Fantasy has ancient roots, but it gets a bad rap. Some worry that fantasy fiction may confuse young children. Others dismiss fantasy every bit silly or frivolous.

Should children steer articulate of fantasy play and fantasy entertainment? Is reading fantasy fiction a waste material of time?

Studies suggest the respond is no.

Young children are quite savvy about fantasy elements in fiction. They are quick to place them equally impossible. And research indicates that fantasy fiction and fantasy play tin can benefit kids.

Engaging with fantasy can stimulate creativity and heave vocabulary. Information technology may help children develop ameliorate cocky-regulation skills. It might even enhance their working retentiveness performance.

So let's accept a look at the testify — the way young children answer to fantastic stories and imaginative play.

Not so hands confused: Preschoolers sympathize that fantasy scenarios can't happen in real life.

We ofttimes hear that young children tin can't tell the difference between fantasy and reality. Only is it true?

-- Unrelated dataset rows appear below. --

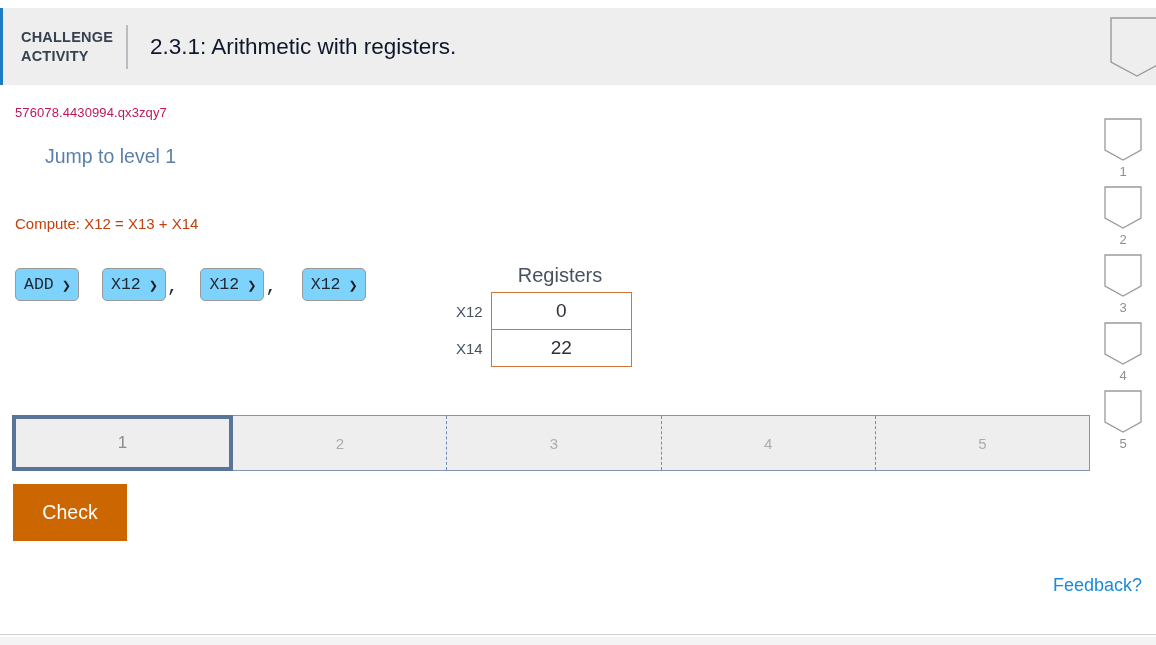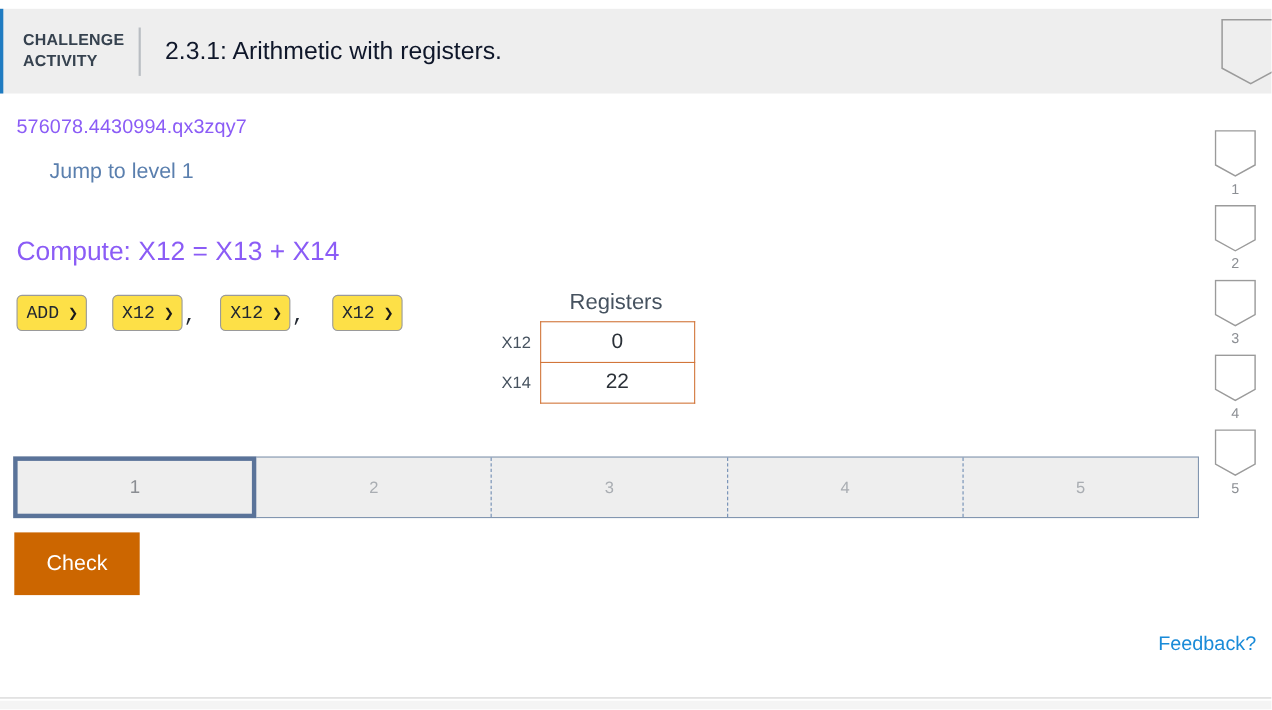"576078.4430994.qx3zqy7" .activity-id { color: #8b5cf6 -> #be185d; font-size: 18px -> 13px }
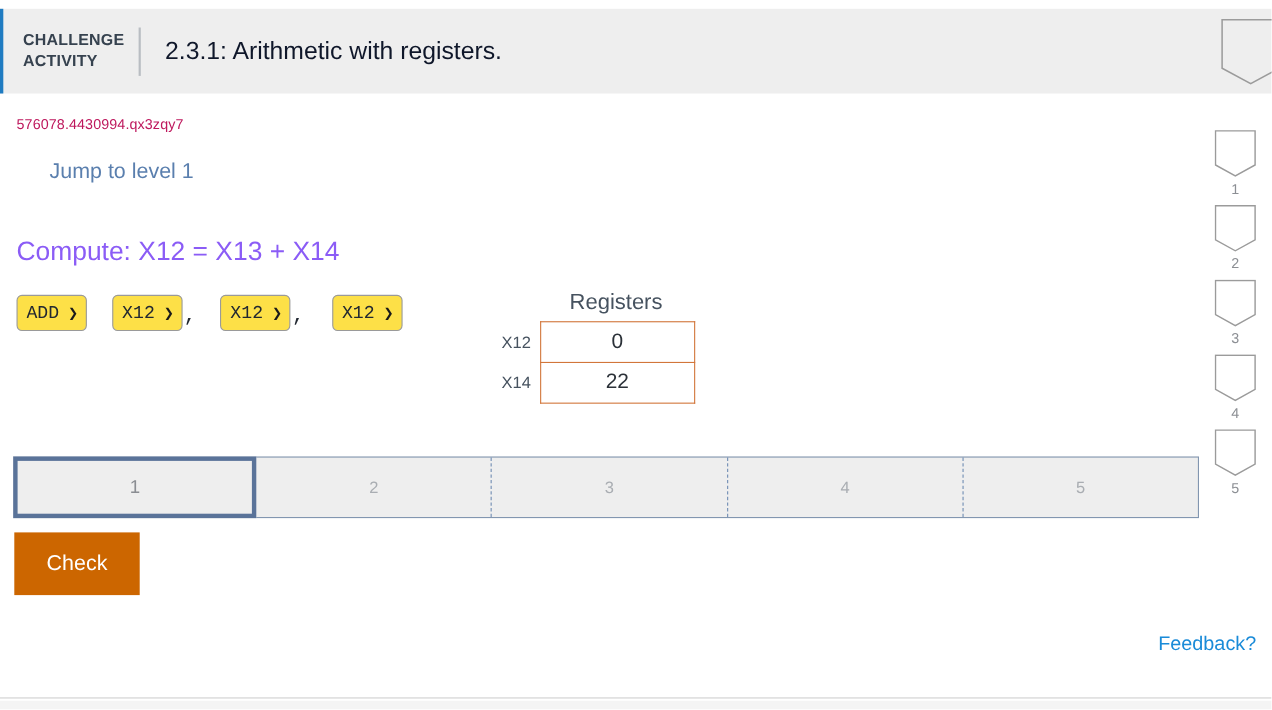"Compute: X12 = X13 +" .compute-line { color: #8b5cf6 -> #c2410c; font-size: 24px -> 15px }
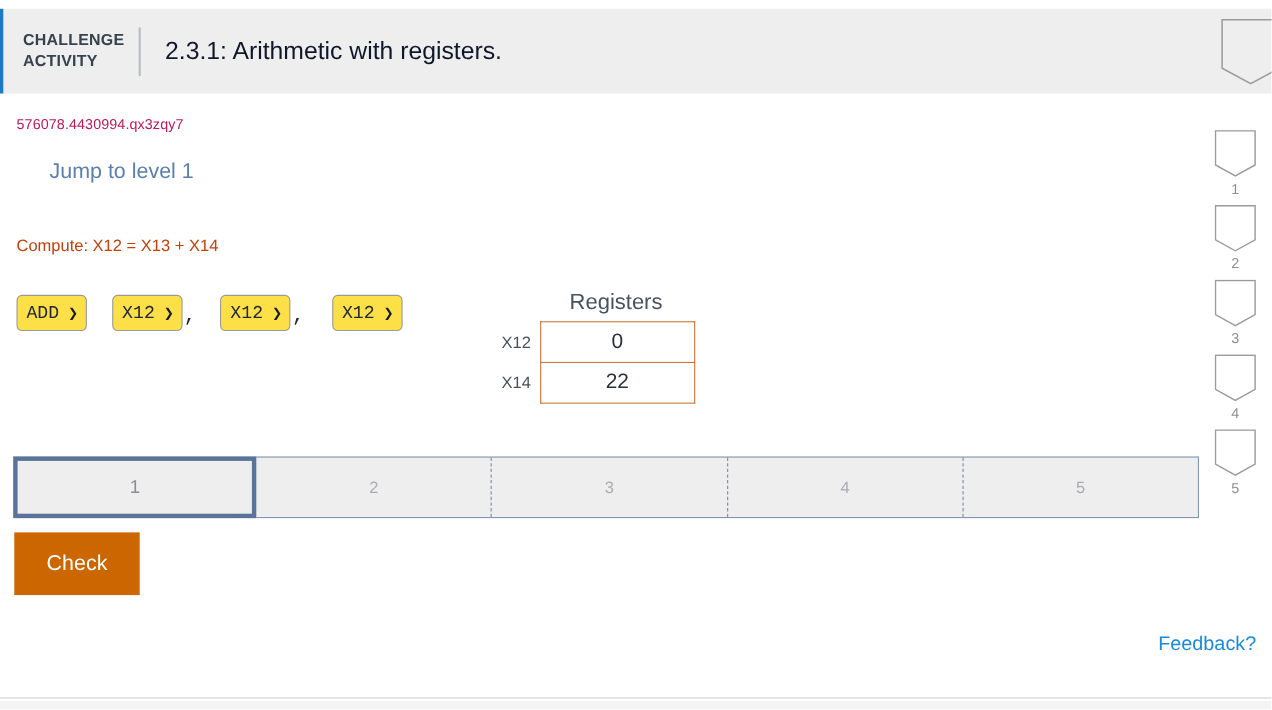"ADD" .dd { background: #fde047 -> #7dd3fc }
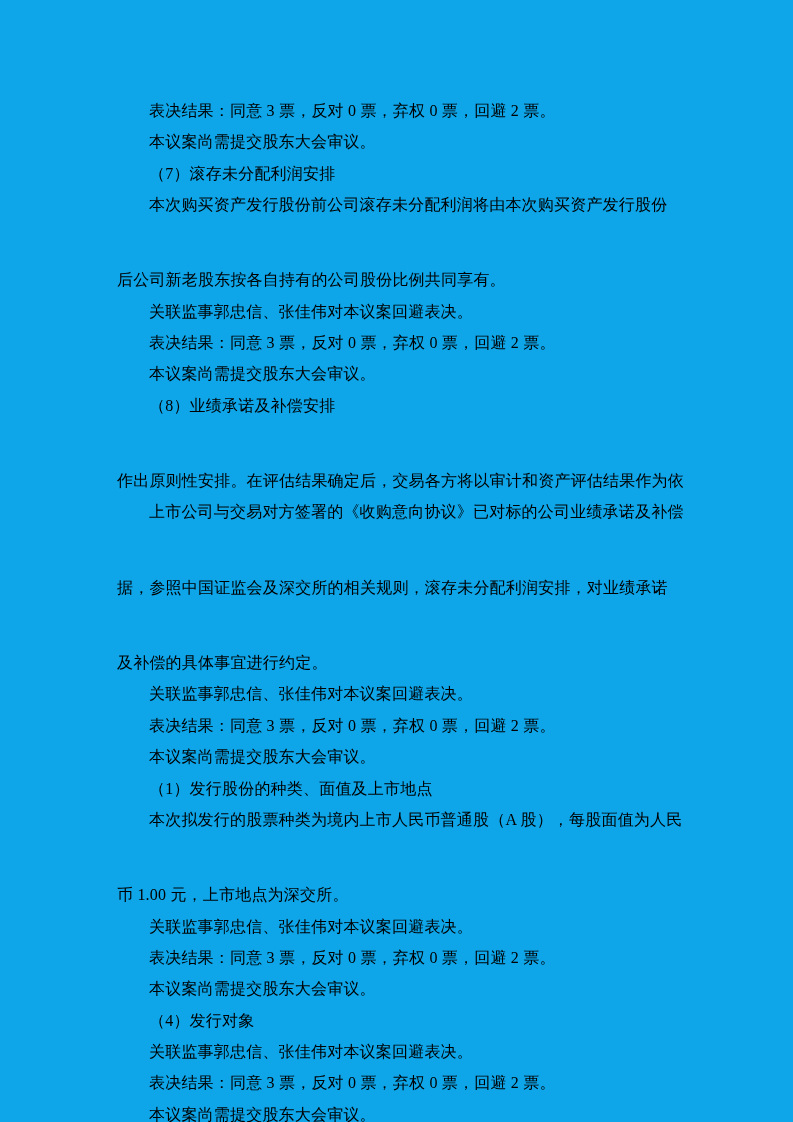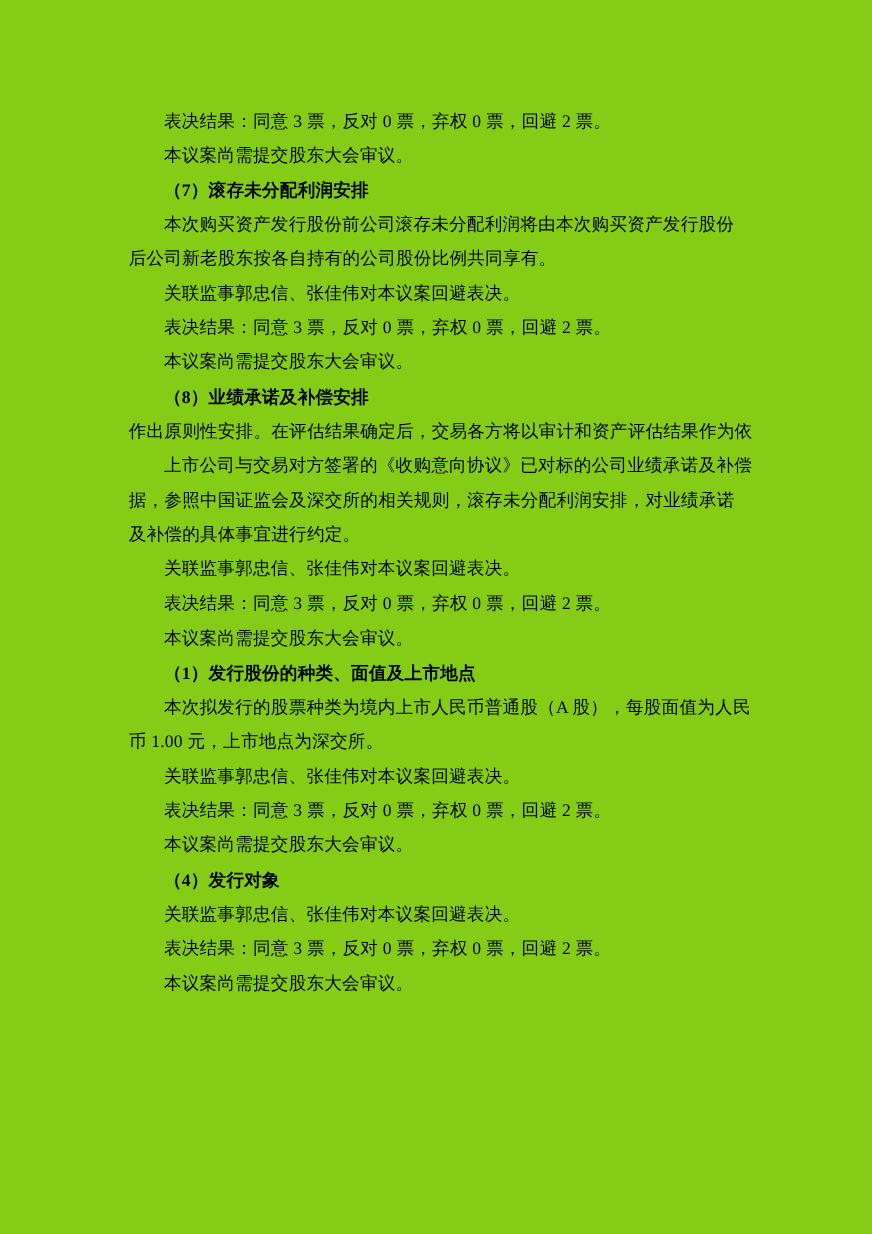"表决结果：同意 3 票，反对 0 票，弃权" .page { background: #84cc16 -> #0ea5e9 }
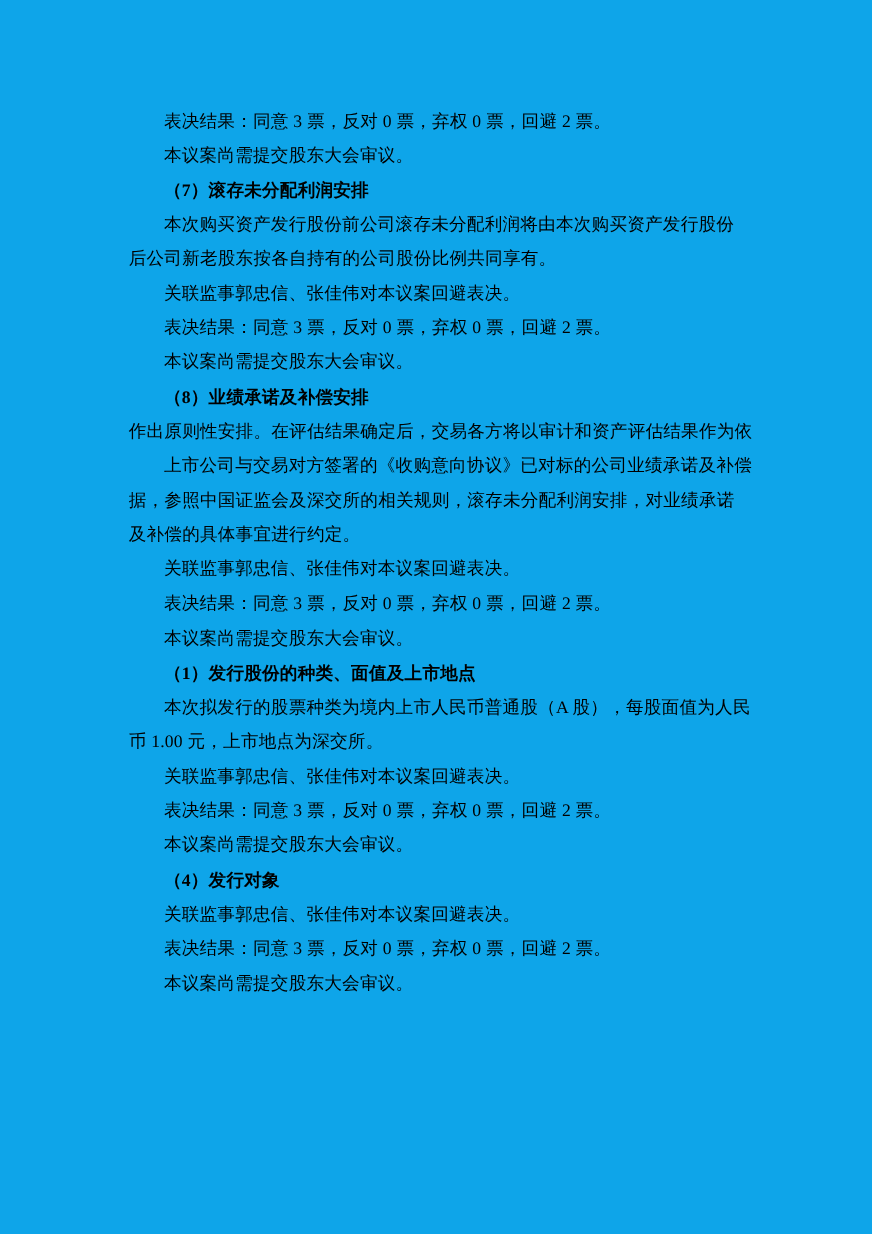"（7）滚存未分配利润安排" .line.heading { font-weight: bold -> normal }
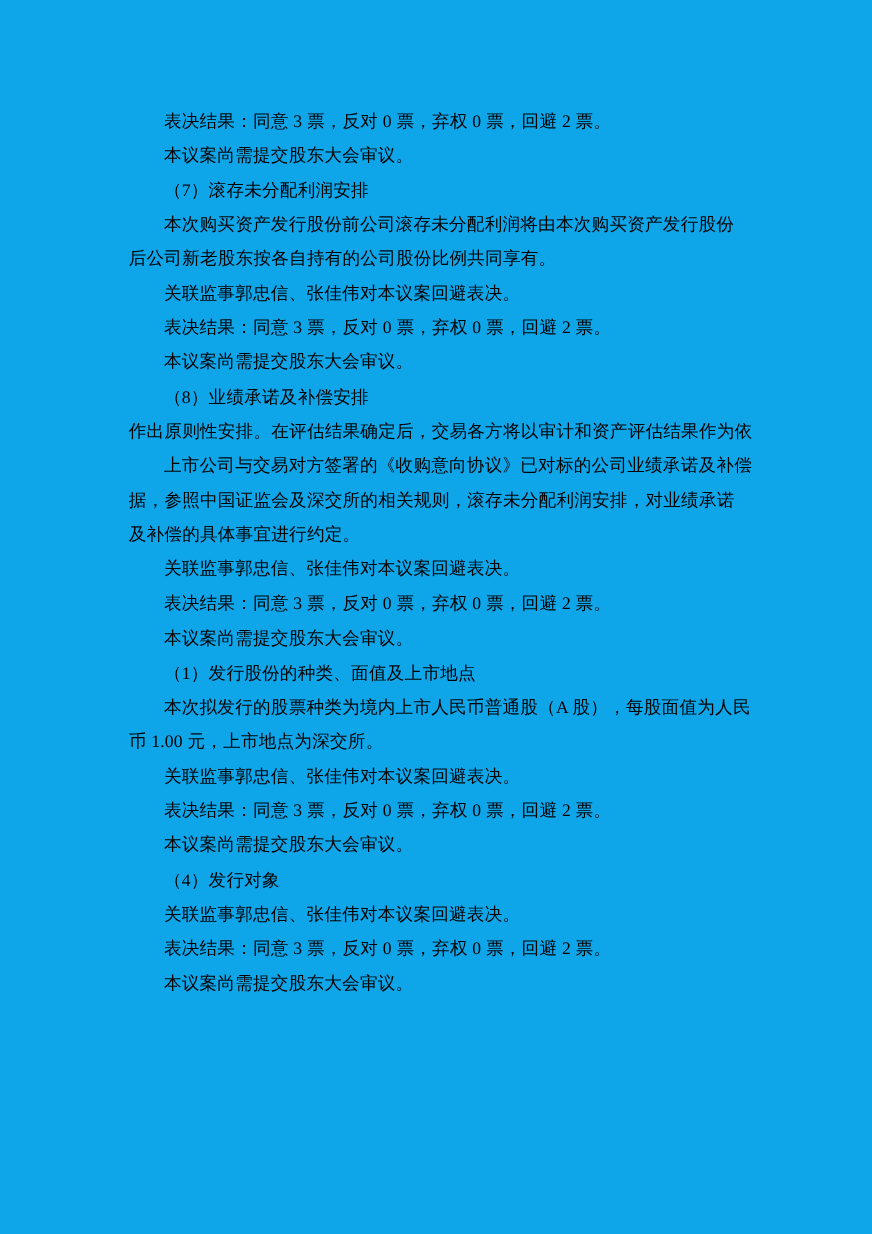"后公司新老股东按各自持有的公司股份比例共同享有。" .line.flush { margin-top: none -> 44px }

Non really. Not if what we mean is something similar "preschoolers are liable to retrieve that Spiderman exists because they've seen him in books or on television."

In truth, preschoolers practice make some errors of judgment, merely not in this direction.

Most young children are actuallyhyper-skeptical.

For example, Andrew Shtluman and Susan Carey presented four-yr-olds with a series of events in an illustrated storybook. And so they asked the children to judge whether the events depicted could happen in existent life.

The kids correctly identified impossible events – like a character walking through walls. But they also incorrectly rejected many events that were merely improbable – like a grapheme drinking onion juice, or owning a panthera leo as a pet (Shtulman and Carey 2007).

Similarly, in experiments involving animated cartoons, Hui Li and her colleagues found evidence that children err on the side of skepticism.

"Even iv-year-olds have a fairly good understanding of fantastical events in blithe cartoons," say the researchers. When these kids make mistakes, information technology tends to be in the direction of dismissing realistic events as impossible (Li et al 2015).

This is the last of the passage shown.